Gaëtan Cognard, the district mayor and elected official in charge of City Policy, does not sum up the file in exactly the same way. He recalls that while five Candilis buildings are slated for demolition – including Gluck in less than a year – eight others, also original, will be rehabilitated. “The project, which aims to improve the living environment, also includes the renovation of the nautical base at the foot of the castle and the embellishment of Place Abbal”, he specifies. The municipal councilor finally explains that for the rehousing the instruction was given to “do in the lace, with very particular attention to the most fragile”. As proof that the operation is working, he points out that 50 families from Gluck have agreed to leave in the space of 9 months and that there are only around 40 left out of 208. A moratorium? “The consultation has already been done. There is no subject”, declares Gaëtan Cognard who unearthed an archive of the INA of 1992 where Candilis in person concedes to a journalist that his project was “excessive”.

The only apartments “that resisted the AZF explosion in the neighborhood”.
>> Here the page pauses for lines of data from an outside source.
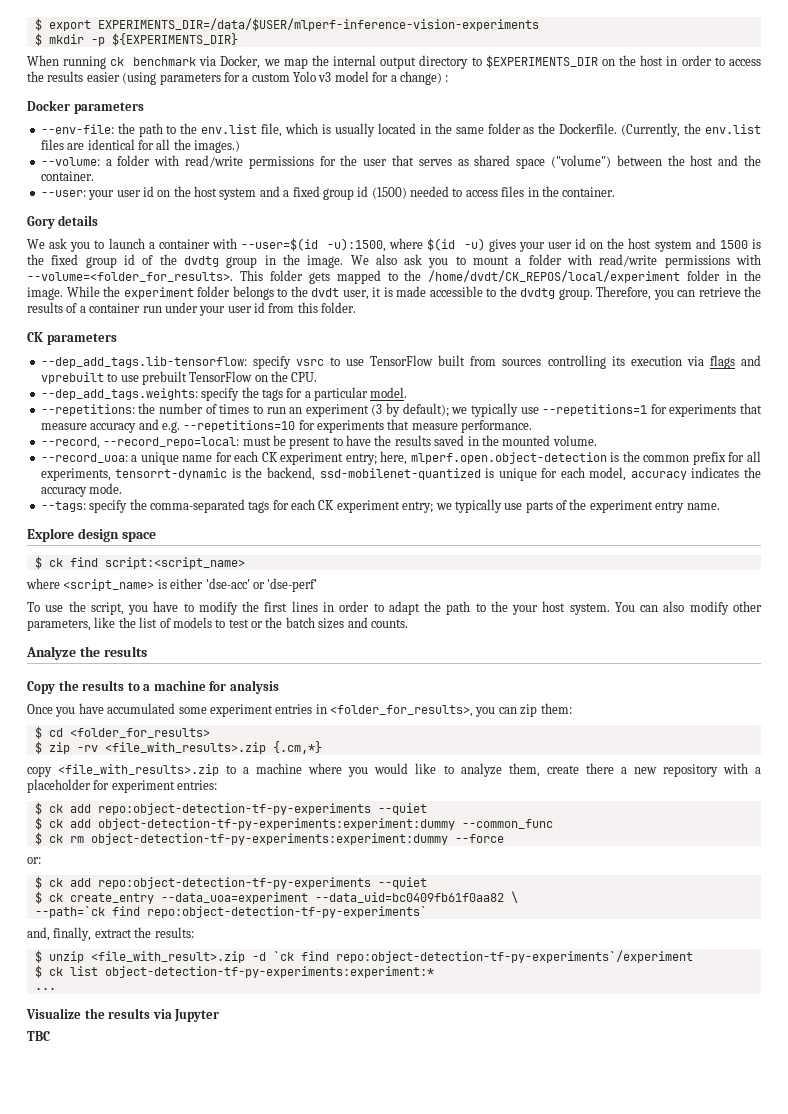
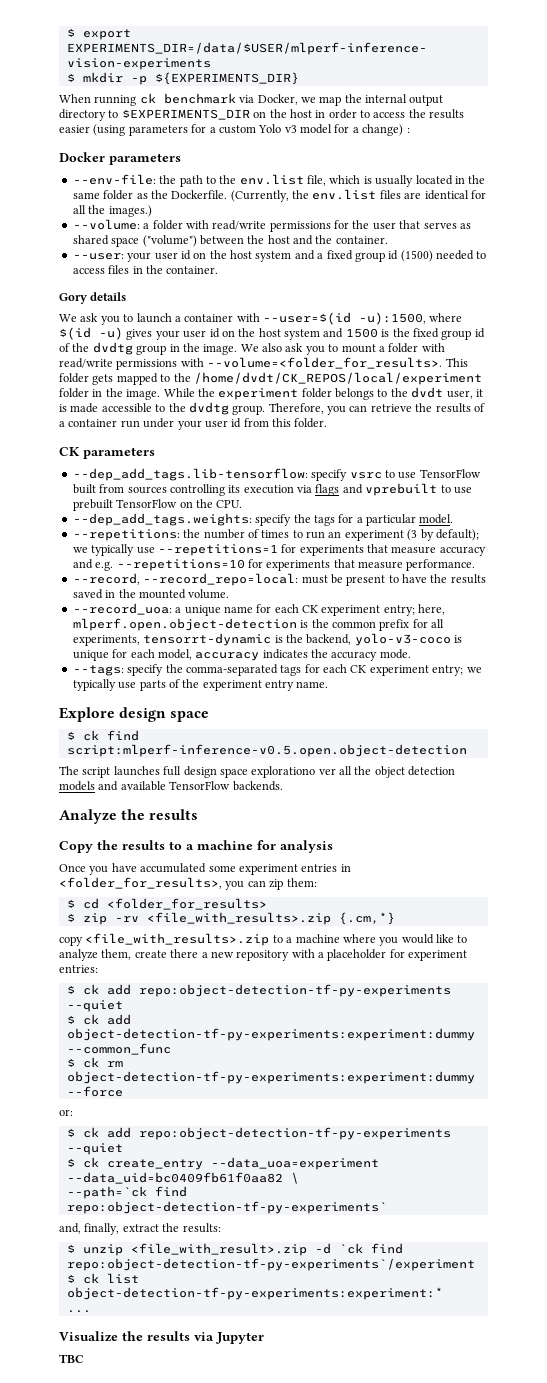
- --record_uoa: a unique name for each CK experiment entry; here, mlperf.open.object-detection is the common prefix for all experiments, tensorrt-dynamic is the backend, ssd-mobilenet-quantized is unique for each model, accuracy indicates the accuracy mode.
+ --record_uoa: a unique name for each CK experiment entry; here, mlperf.open.object-detection is the common prefix for all experiments, tensorrt-dynamic is the backend, yolo-v3-coco is unique for each model, accuracy indicates the accuracy mode.
- $ ck find script:<script_name>
- where <script_name> is either 'dse-acc' or 'dse-perf'
- To use the script, you have to modify the first lines in order to adapt the path to the your host system. You can also modify other parameters, like the list of models to test or the batch sizes and counts.
+ $ ck find script:mlperf-inference-v0.5.open.object-detection
+ The script launches full design space explorationo ver all the object detection models and available TensorFlow backends.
But on the spot, the debate does not agitate only nostalgic inhabitants or refractory co-owners. A collective of architects has joined the revolt and cries sacrilege. “We must save all the Candilis buildings! How can such urban intelligence be thrown overboard? exclaims Jean-Pierre Sirven. With his fellow signatories, he admires these Y-shaped buildings, these soundproof apartments with loggias powered by district heating, “the only ones in the neighborhood that resisted the AZF explosion”. For them, in times when we are talking about sustainable development, these buildings and “these accommodations of incredible quality are completely rehabilitable”. “It takes a big debate, a big competition of town planners to imagine a really beautiful district”, launches the architect Michel Retbi. Men of the art are convinced that the resurrection of Candilis could be a “great urban coup for Toulouse”.